• _Dataset excerpts_:
....
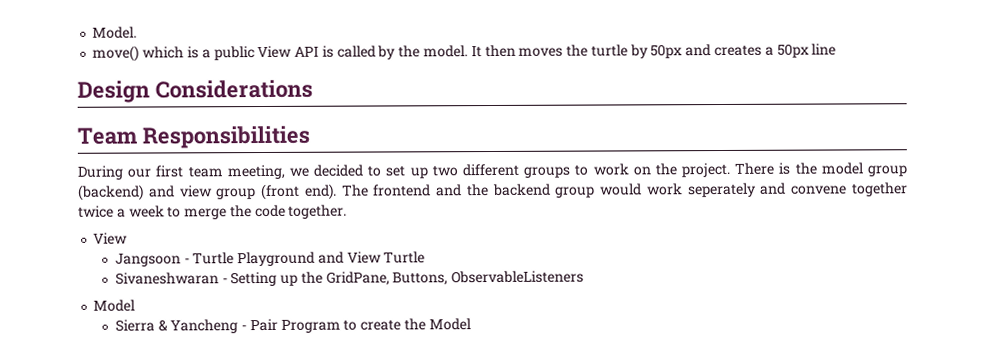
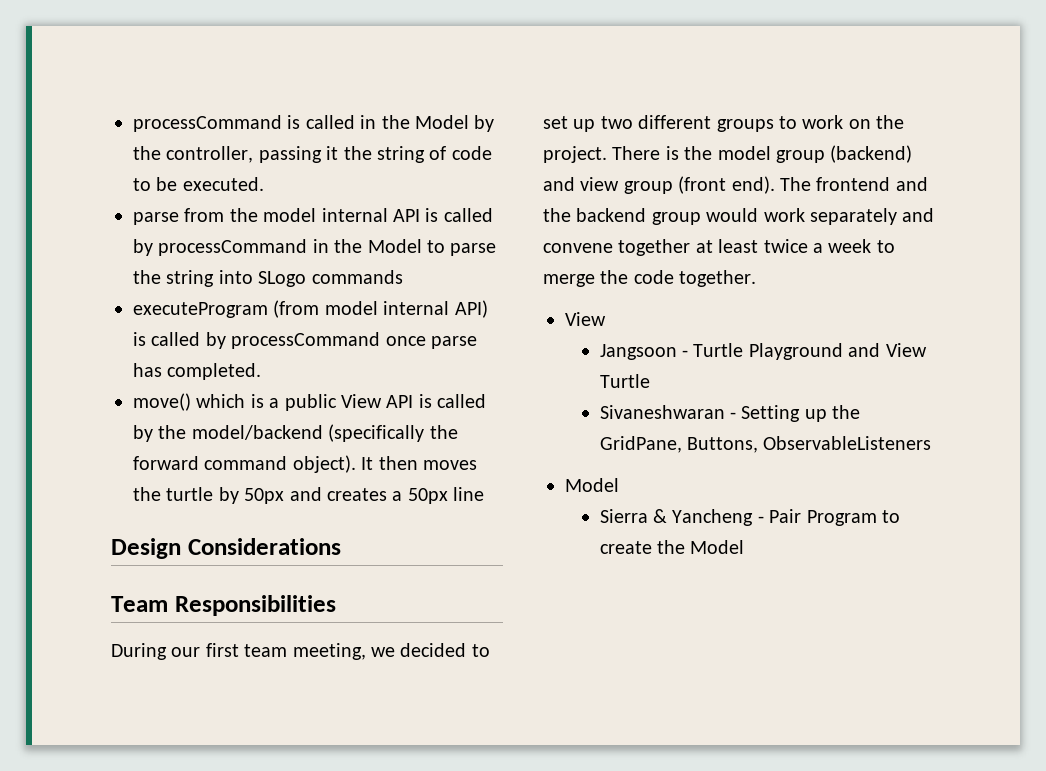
[92,26,138,39] Model. -> [133,115,495,132] [133,146,492,163] [133,177,264,191] [133,208,493,225] [133,239,497,256] [133,270,403,287] [133,300,488,318] [133,332,477,349] [133,363,262,380] processCommand is called in the Model by the controller, passing it the string of code to be executed. // parse from the model internal API is called by processCommand in the Model to parse the string into SLogo commands // executeProgram (from model internal API) is called by processCommand once parse has completed.
[422,45,468,58] model. -> [191,424,458,442] [133,455,356,473] model/backend (specifically the forward command object).
[687,182,756,198] seperately -> [810,208,897,225] separately
(908, 189) none -> [695,239,759,253] at least

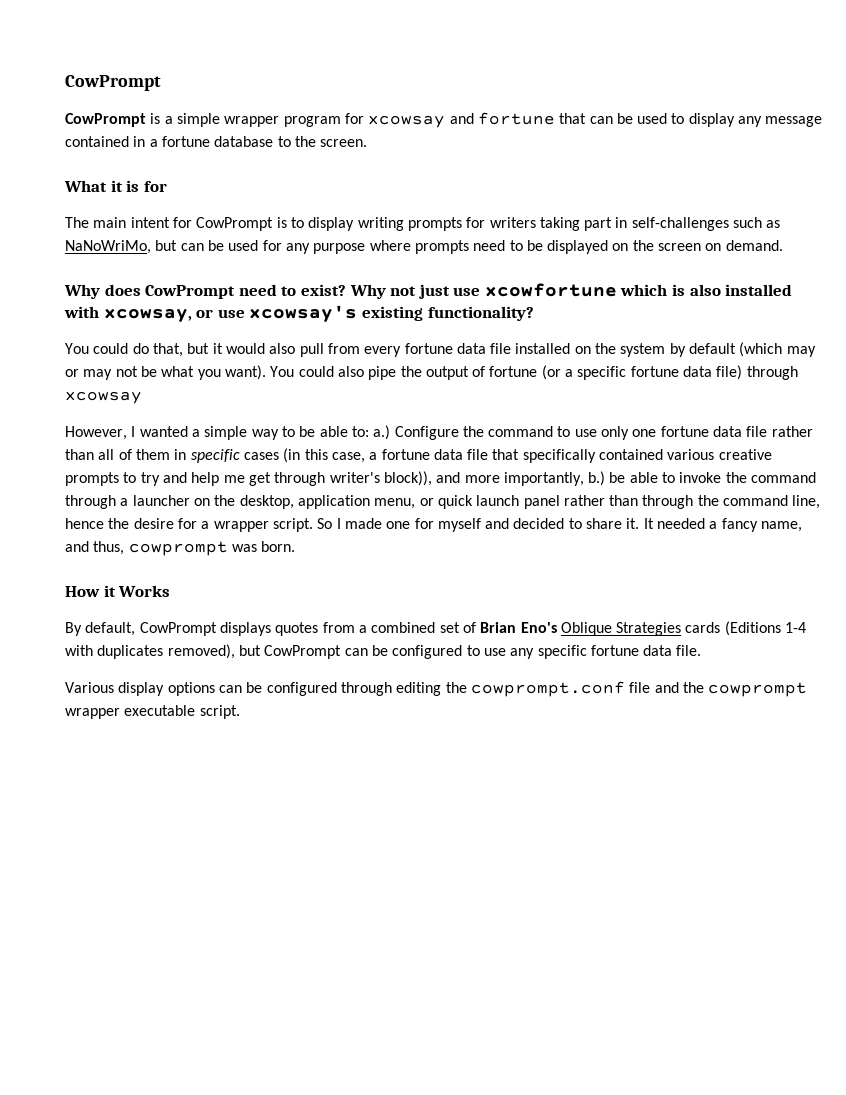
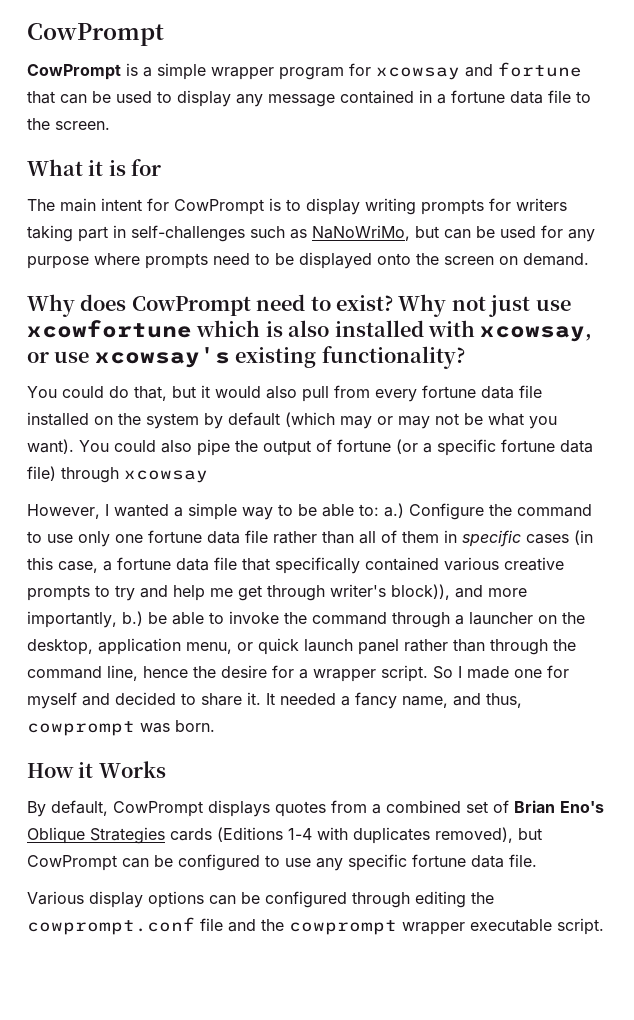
[214,136,274,147] database -> [510,90,571,104] data file
[612,243,629,251] on -> [377,253,411,265] onto

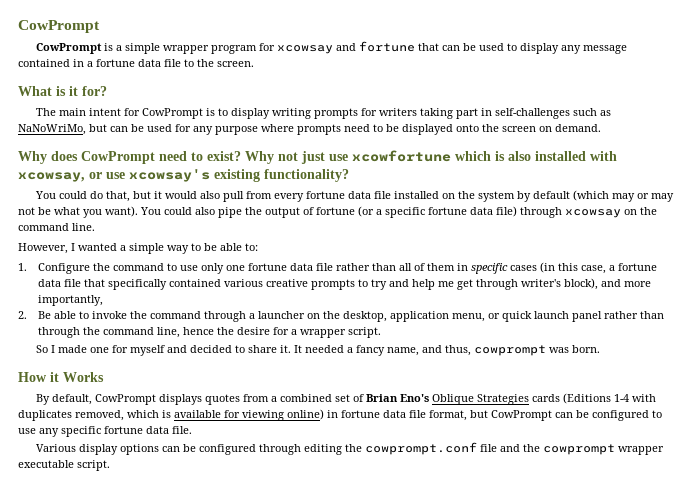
[88,159,162,176] it is for -> [56,86,107,96] is it for?
(208, 476) none -> [624,207,657,215] [18,223,95,231] on the command line.
[384,503,404,518] a.) -> [18,263,27,271] // 1.
[391,584,450,600] block)), -> [563,278,598,290] block),
[122,611,167,626] b.) be -> [18,311,51,319] // 2. Be
(428, 673) none -> (381, 332) //
[435,827,513,843] removed), -> [75,409,467,421] removed, which is available for viewing online) in fortune data file format,

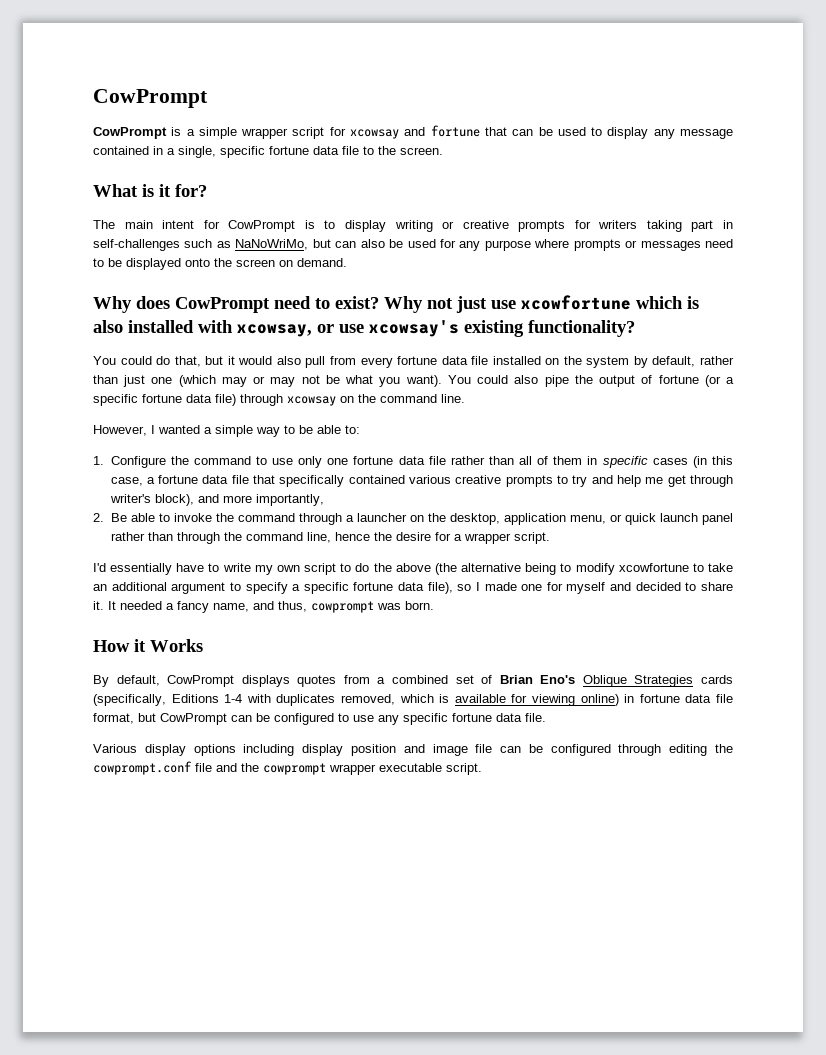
[211,45,258,54] program -> [292,127,325,139] script
(93, 64) none -> [178,146,265,158] single, specific
(312, 113) none -> [442,220,509,229] or creative
(128, 129) none -> [360,239,385,248] also
(341, 129) none -> [625,240,701,251] or messages
[533,191,571,199] default -> [652,356,734,367] [93,375,173,387] default, rather than just one
[36,345,49,353] So -> [93,563,733,575] [93,582,472,594] I'd essentially have to write my own script to do the above (the alternative being to modify xcowfortune to take an additional argument to specify a specific fortune data file), so
[563,393,612,404] (Editions -> [93,694,219,706] (specifically, Editions
(160, 449) none -> [243,744,493,756] including display position and image file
....
• _Task description_: Transcribe nothing except the lines from the one with "(93, 64) none" through the end of the data above, each exactly as it appears.

• _Result below_:
(93, 64) none -> [178,146,265,158] single, specific
(312, 113) none -> [442,220,509,229] or creative
(128, 129) none -> [360,239,385,248] also
(341, 129) none -> [625,240,701,251] or messages
[533,191,571,199] default -> [652,356,734,367] [93,375,173,387] default, rather than just one
[36,345,49,353] So -> [93,563,733,575] [93,582,472,594] I'd essentially have to write my own script to do the above (the alternative being to modify xcowfortune to take an additional argument to specify a specific fortune data file), so
[563,393,612,404] (Editions -> [93,694,219,706] (specifically, Editions
(160, 449) none -> [243,744,493,756] including display position and image file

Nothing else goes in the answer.